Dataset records
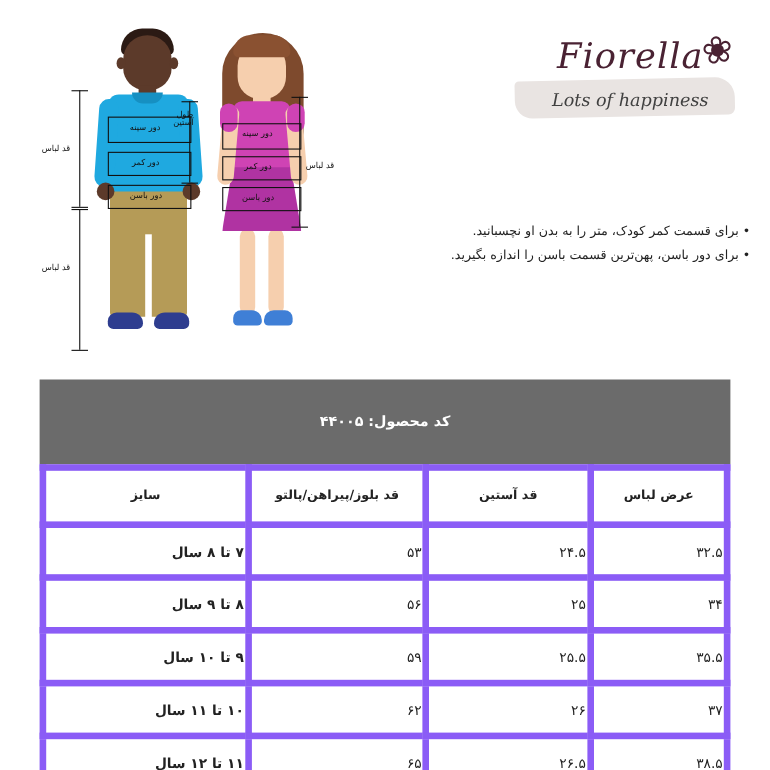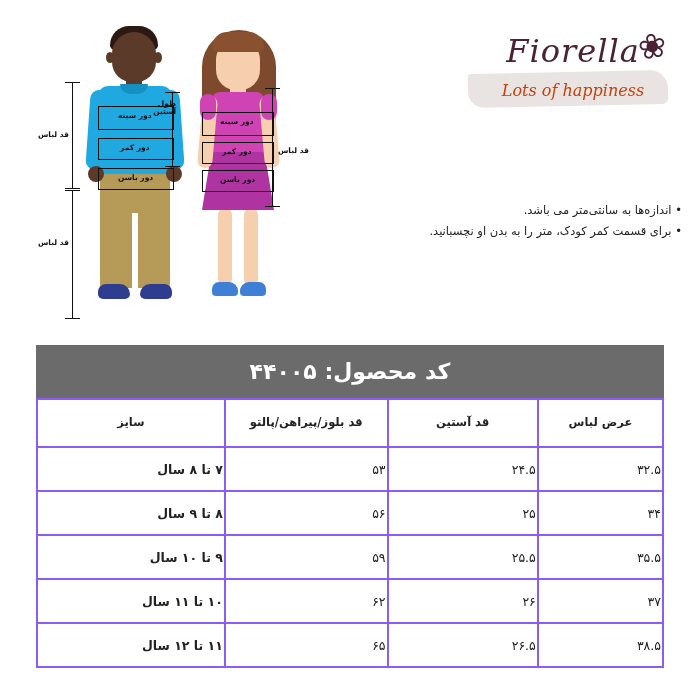--- a/index.html
+++ b/index.html
@@ -62,7 +62,7 @@
   .logo .brand{font-family:"DejaVu Serif","Liberation Serif",serif;font-style:italic;font-size:32px;color:#4a2233;letter-spacing:1px;}
   .logo .tag-wrap{position:relative;margin-top:6px;}
   .logo .brush{position:absolute;left:0;top:-4px;width:200px;height:34px;background:#e9e4e2;border-radius:4px 18px 6px 16px;transform:rotate(-1.2deg);}
-  .logo .tagline{position:relative;font-family:"DejaVu Serif","Liberation Serif",serif;font-style:italic;font-size:16px;color:#c2410c;padding:5px 0;}
+  .logo .tagline{position:relative;font-family:"DejaVu Serif","Liberation Serif",serif;font-style:italic;font-size:16px;color:#404040;padding:5px 0;}
   .logo .butterfly{position:absolute;right:12px;top:-6px;font-size:34px;color:#4a2233;transform:rotate(-10deg);}
 
   

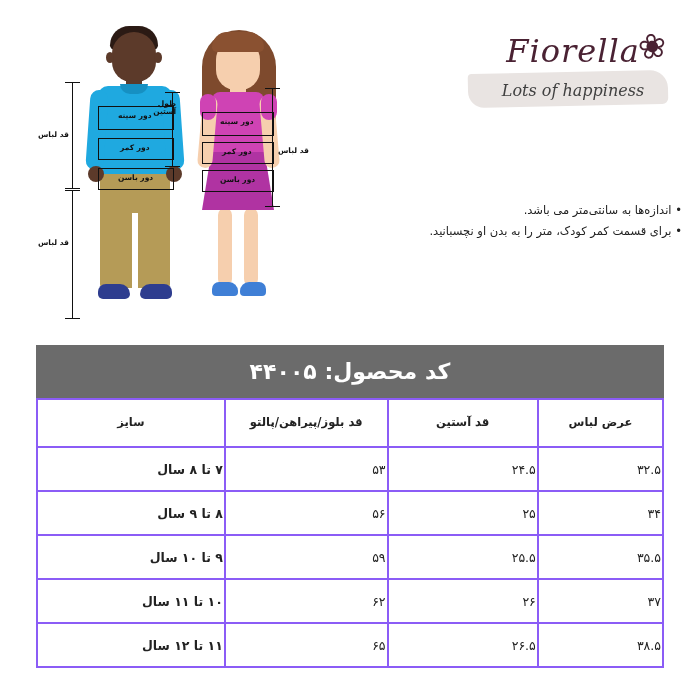--- a/index.html
+++ b/index.html
@@ -54,7 +54,7 @@
 
   
   .mline{position:absolute;background:#111;}
-  .mlabel{position:absolute;font-size:7.5px;color:#111;font-weight:bold;white-space:nowrap;}
+  .mlabel{position:absolute;font-size:7.5px;color:#111;font-weight:normal;white-space:nowrap;}
   .mbox{position:absolute;border:1.2px solid #111;}
 
   

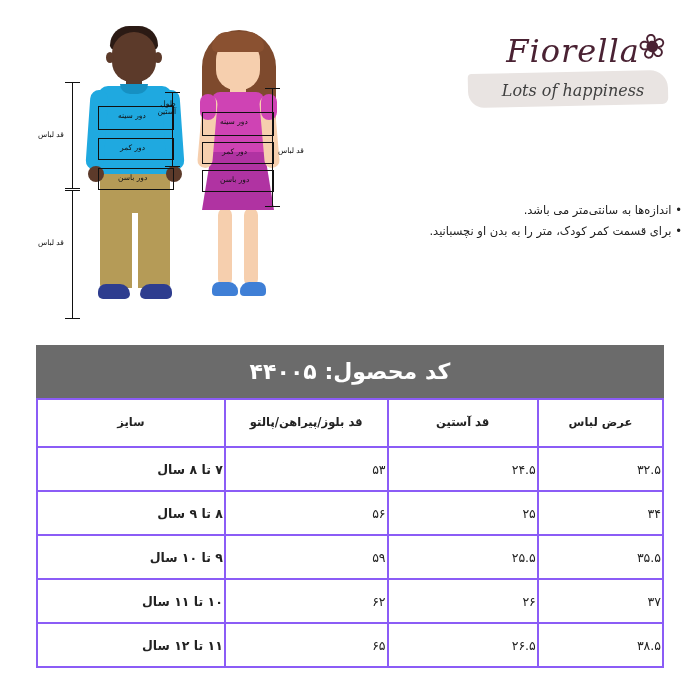--- a/index.html
+++ b/index.html
@@ -176,7 +176,6 @@
 
   <div class="guide">
     <ul>
-      <li><span>•</span> <span>اندازه‌ها به سانتی‌متر می باشد.</span></li>
       <li><span>•</span> <span>برای قسمت کمر کودک، متر را به بدن او نچسبانید.</span></li>
     </ul>
   </div>

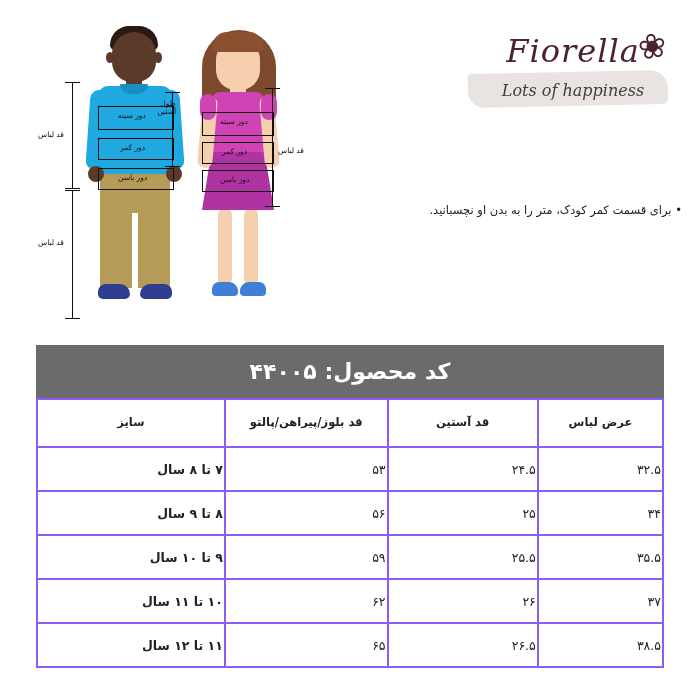--- a/index.html
+++ b/index.html
@@ -177,6 +177,7 @@
   <div class="guide">
     <ul>
       <li><span>•</span> <span>برای قسمت کمر کودک، متر را به بدن او نچسبانید.</span></li>
+      <li><span>•</span> <span>برای دور باسن، پهن‌ترین قسمت باسن را اندازه بگیرید.</span></li>
     </ul>
   </div>
 

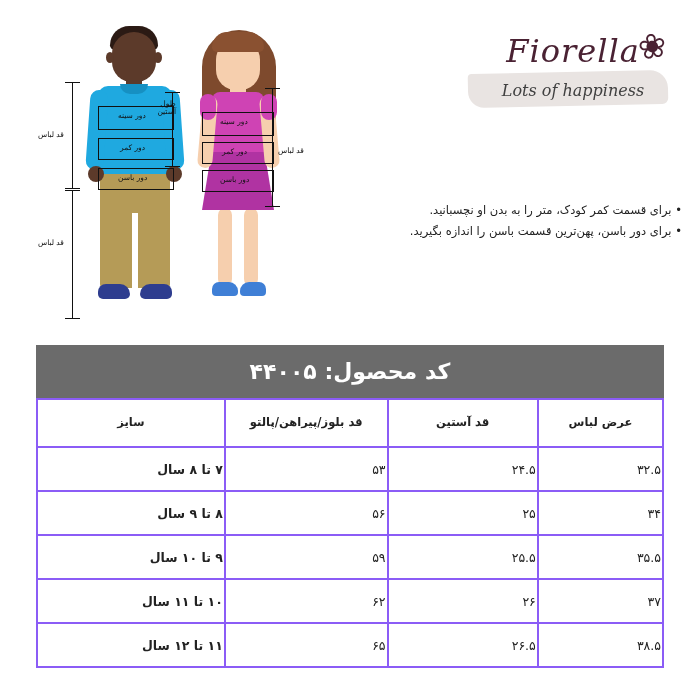--- a/index.html
+++ b/index.html
@@ -73,7 +73,7 @@
 
   
   .tbl-wrap{position:absolute;left:36px;top:345px;width:628px;}
-  .tbl-title{background:#6b6b6b;color:#ffffff;text-align:center;font-size:22px;font-weight:bold;padding:14px 0;letter-spacing:0.5px;}
+  .tbl-title{background:#6b6b6b;color:#ffffff;text-align:center;font-size:13px;font-weight:bold;padding:31px 0;letter-spacing:0.5px;}
   table{border-collapse:collapse;width:100%;direction:rtl;}
   th,td{border:2px solid #8b5cf6;font-size:12.5px;color:#222;}
   thead th{height:44px;font-weight:bold;line-height:1.35;font-size:11.5px;}

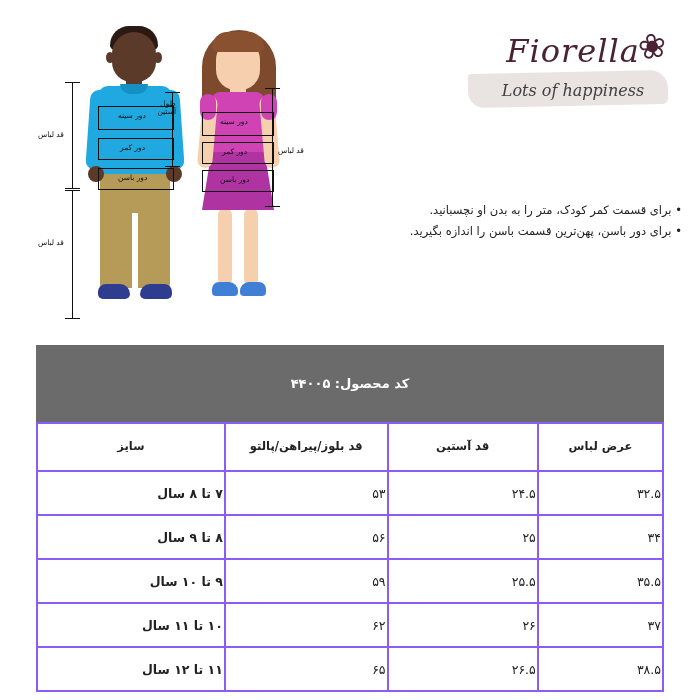--- a/index.html
+++ b/index.html
@@ -75,7 +75,7 @@
   .tbl-wrap{position:absolute;left:36px;top:345px;width:628px;}
   .tbl-title{background:#6b6b6b;color:#ffffff;text-align:center;font-size:13px;font-weight:bold;padding:31px 0;letter-spacing:0.5px;}
   table{border-collapse:collapse;width:100%;direction:rtl;}
-  th,td{border:2px solid #8b5cf6;font-size:12.5px;color:#222;}
+  th,td{border:6px solid #8b5cf6;font-size:12.5px;color:#222;}
   thead th{height:44px;font-weight:bold;line-height:1.35;font-size:11.5px;}
   tbody td{height:40px;}
   tbody td.size-col{font-weight:bold;font-size:12.5px;}

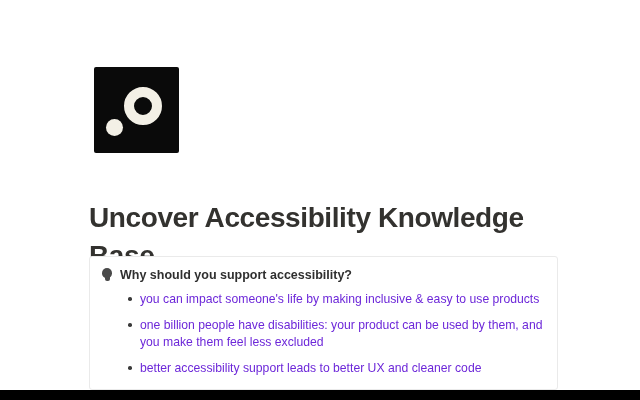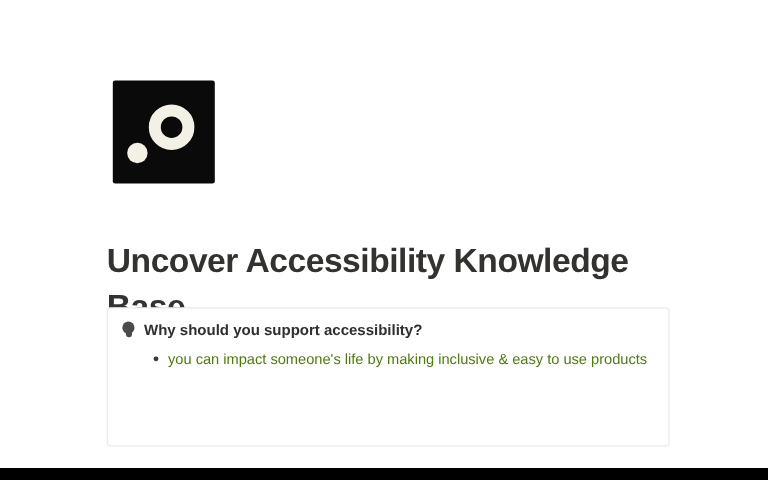--- a/index.html
+++ b/index.html
@@ -143,7 +143,7 @@
     margin-bottom: 9px;
     font-size: 12.2px;
     line-height: 17px;
-    color: #4d7c0f;
+    color: #6d28d9;
   }
   .bullets li:last-child {
     margin-bottom: 0;

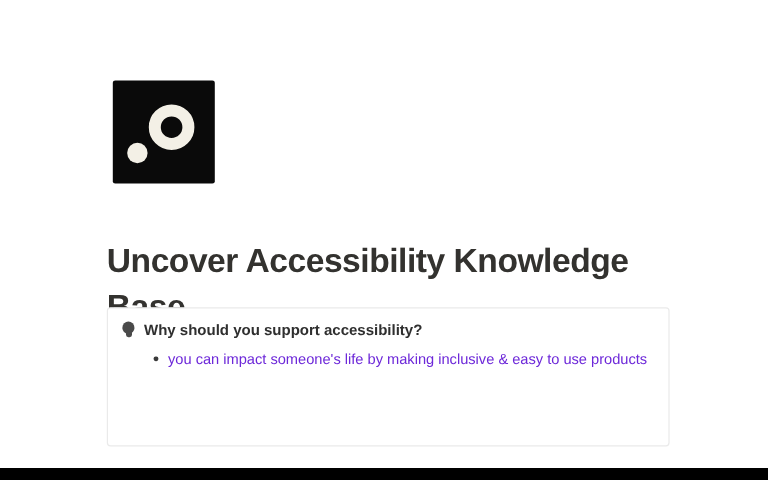--- a/index.html
+++ b/index.html
@@ -216,6 +216,7 @@
 
       <ul class="bullets">
         <li>you can impact someone's life by making inclusive &amp; easy to use products</li>
+        <li>one billion people have disabilities: your product can be used by them, and you make them feel less excluded</li>
       </ul>
 
     </div>

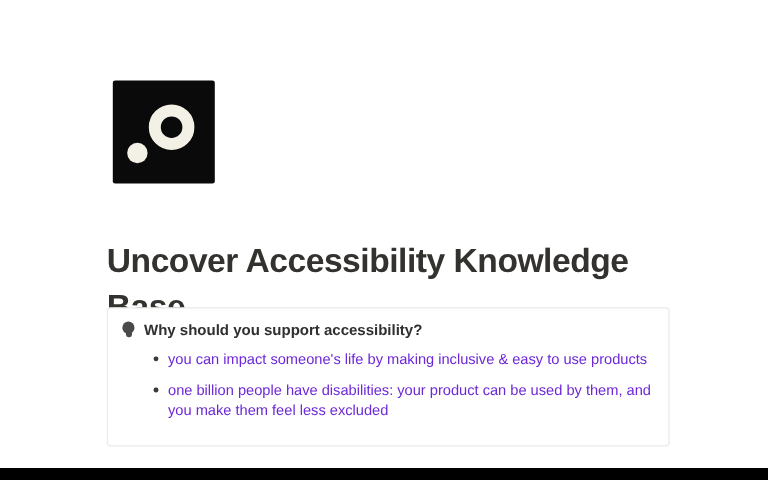--- a/index.html
+++ b/index.html
@@ -217,6 +217,7 @@
       <ul class="bullets">
         <li>you can impact someone's life by making inclusive &amp; easy to use products</li>
         <li>one billion people have disabilities: your product can be used by them, and you make them feel less excluded</li>
+        <li>better accessibility support leads to better UX and cleaner code</li>
       </ul>
 
     </div>

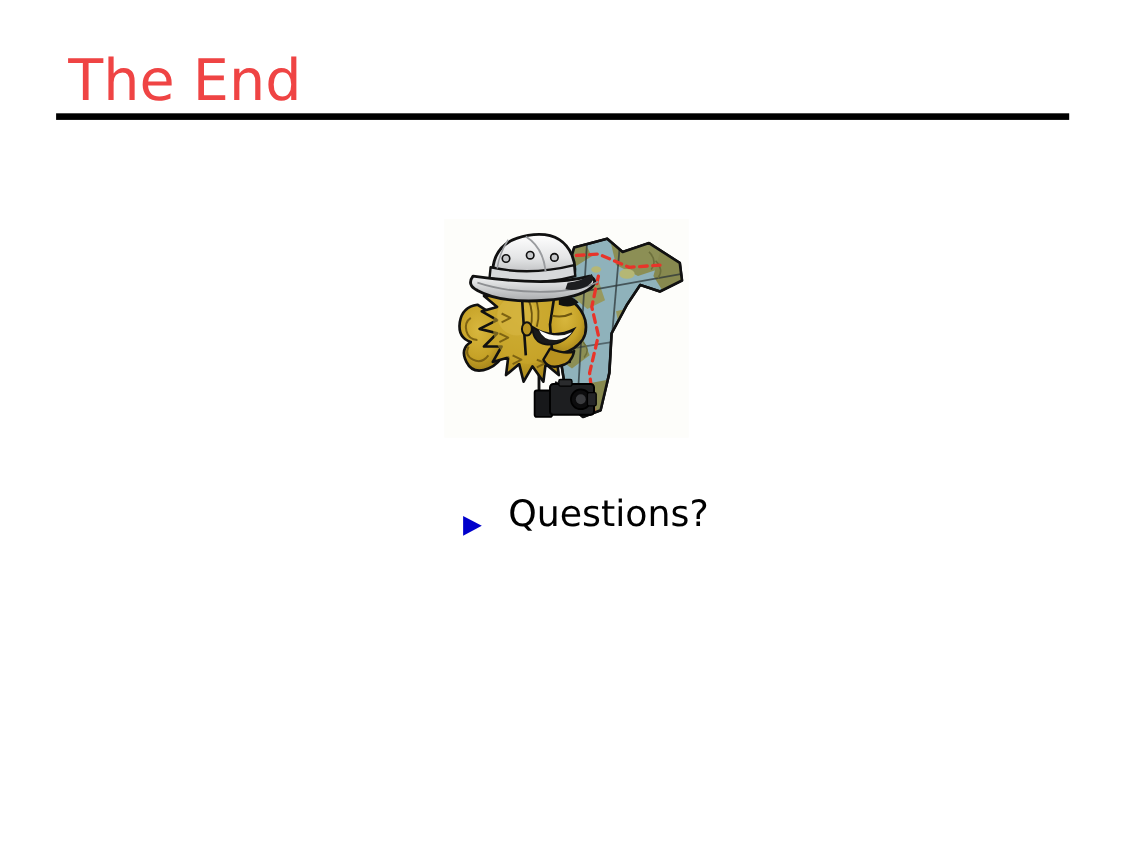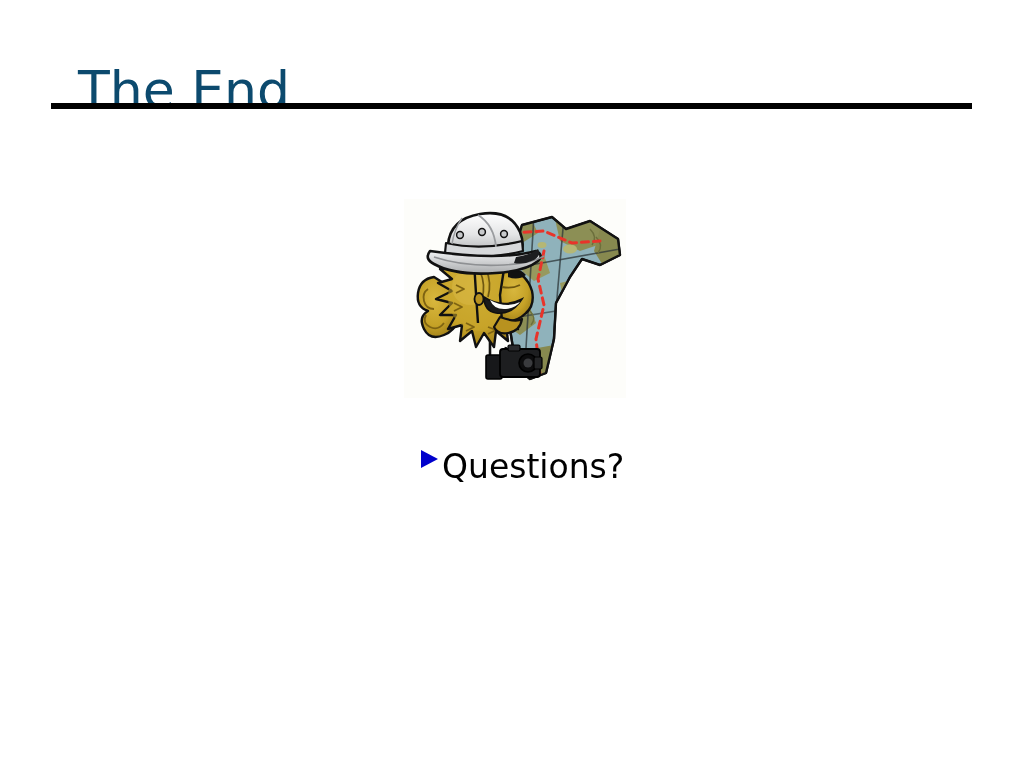--- a/index.html
+++ b/index.html
@@ -34,10 +34,10 @@
     font-size: 52px;
     line-height: 56px;
     font-weight: 400;
-    color: #0c4a6e;
+    color: #ef4444;
     letter-spacing: 0px;
     white-space: nowrap;
-    margin: 16px;
+    margin: 0;
     padding: 0 0 0 11px;
     font-family: "DejaVu Sans", "Liberation Sans", sans-serif;
   }

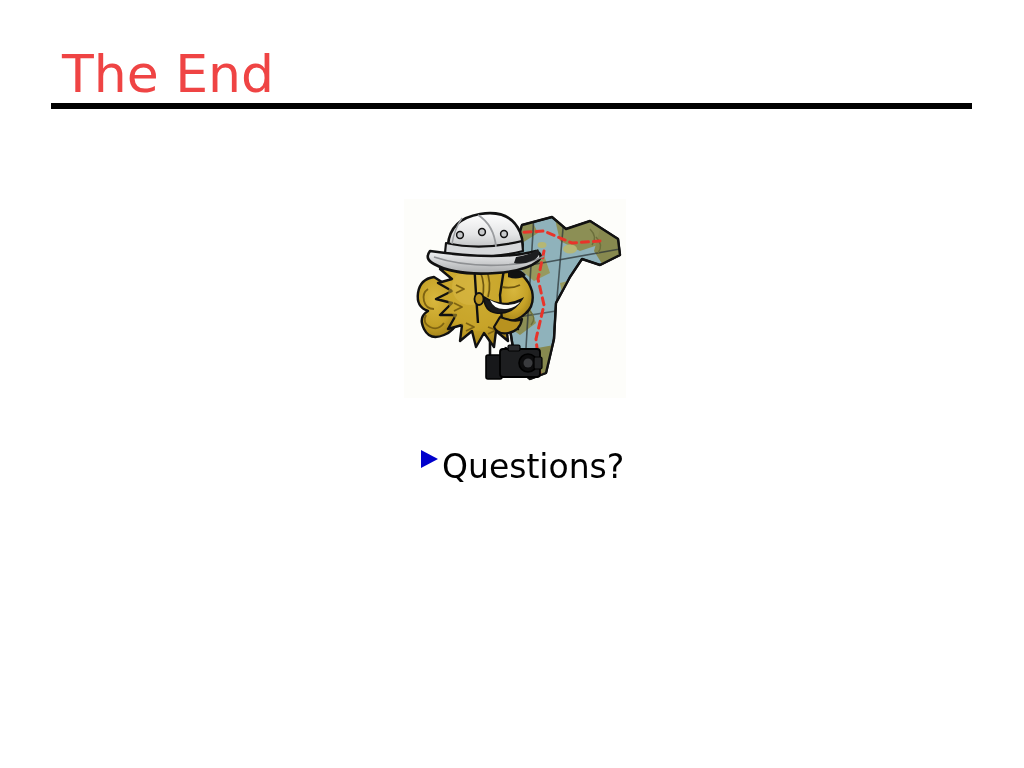--- a/index.html
+++ b/index.html
@@ -71,8 +71,8 @@
     left: 421px;
     top: 447px;
     display: flex;
-    align-items: flex-start;
-    gap: 4px;
+    align-items: flex-end;
+    gap: 24px;
     white-space: nowrap;
   }
   .bullet-marker {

• Goal of the exercise:
Would you copy out each line of the records above where the word "title" occurs?

• Solution:
-  .tbl-title{background:#6b6b6b;color:#ffffff;text-align:center;font-size:22px;font-weight:bold;padding:14px 0;letter-spacing:0.5px;}
+  .tbl-title{background:#6b6b6b;color:#ffffff;text-align:center;font-size:13px;font-weight:bold;padding:31px 0;letter-spacing:0.5px;}
   .tbl-title{background:#6b6b6b;color:#ffffff;text-align:center;font-size:13px;font-weight:bold;padding:31px 0;letter-spacing:0.5px;}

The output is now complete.